2014-07-03 Thread Stuart Longland
Hi all,

I'm in the process of writing a web frontend for a small Linux-based
appliance, thus am in need of a tool for configuring the network interfaces.

NetworkManager seems to be a good fit in that it supports a wide variety
of networks and runs as a daemon which is then accessed by unprivileged
users.  The web front-end software we're writing is based on Django, and
I'm creating a collection of models which will represent the
configuration of the network interface.  There's a nice Python library;
python-networkmanager which provides an abstraction ontop of DBus so
accessing NetworkManager isn't too painful.

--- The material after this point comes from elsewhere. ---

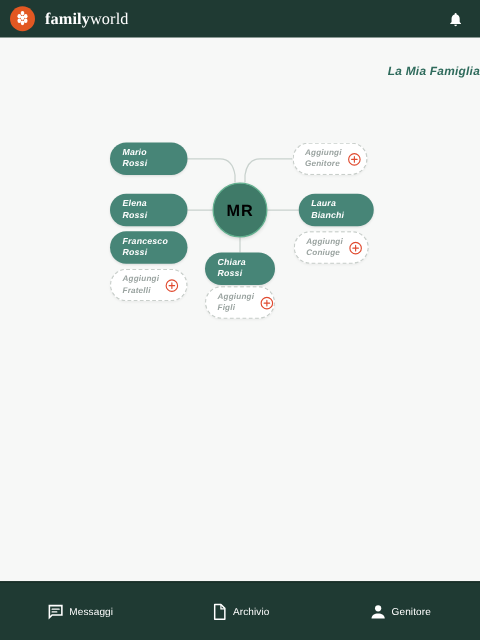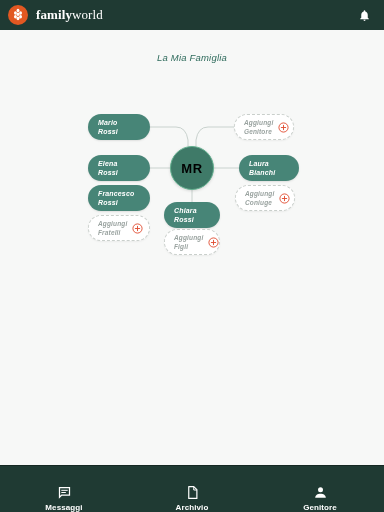"La Mia Famiglia" #tree-title { font-weight: normal -> bold; text-align: center -> right }
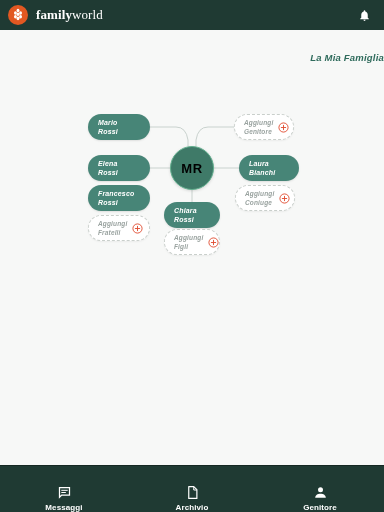"Messaggi" .nav-item { flex-direction: column -> none; font-weight: bold -> none; justify-content: flex-end -> center }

https://pythonhosted.org/python-networkmanager/

So my task now, is knowing the name of a network device, its intended IP
address, routes, DNS configuration, etc, is to figure out how to tell
NetworkManager about it and get it to connect.

Now, there's a DBus spec which describes the objects here:
https://developer.gnome.org/NetworkManager/unstable/spec.html

Great.  By the looks of things, I create a
org.freedesktop.NetworkManager.Settings.Connection object, then hand
that to org.freedesktop.NetworkManager's ActivateConnection method.

But how do I encode my address settings in a Settings.Connection object?
 Where do I find a list of the settings and their possible values?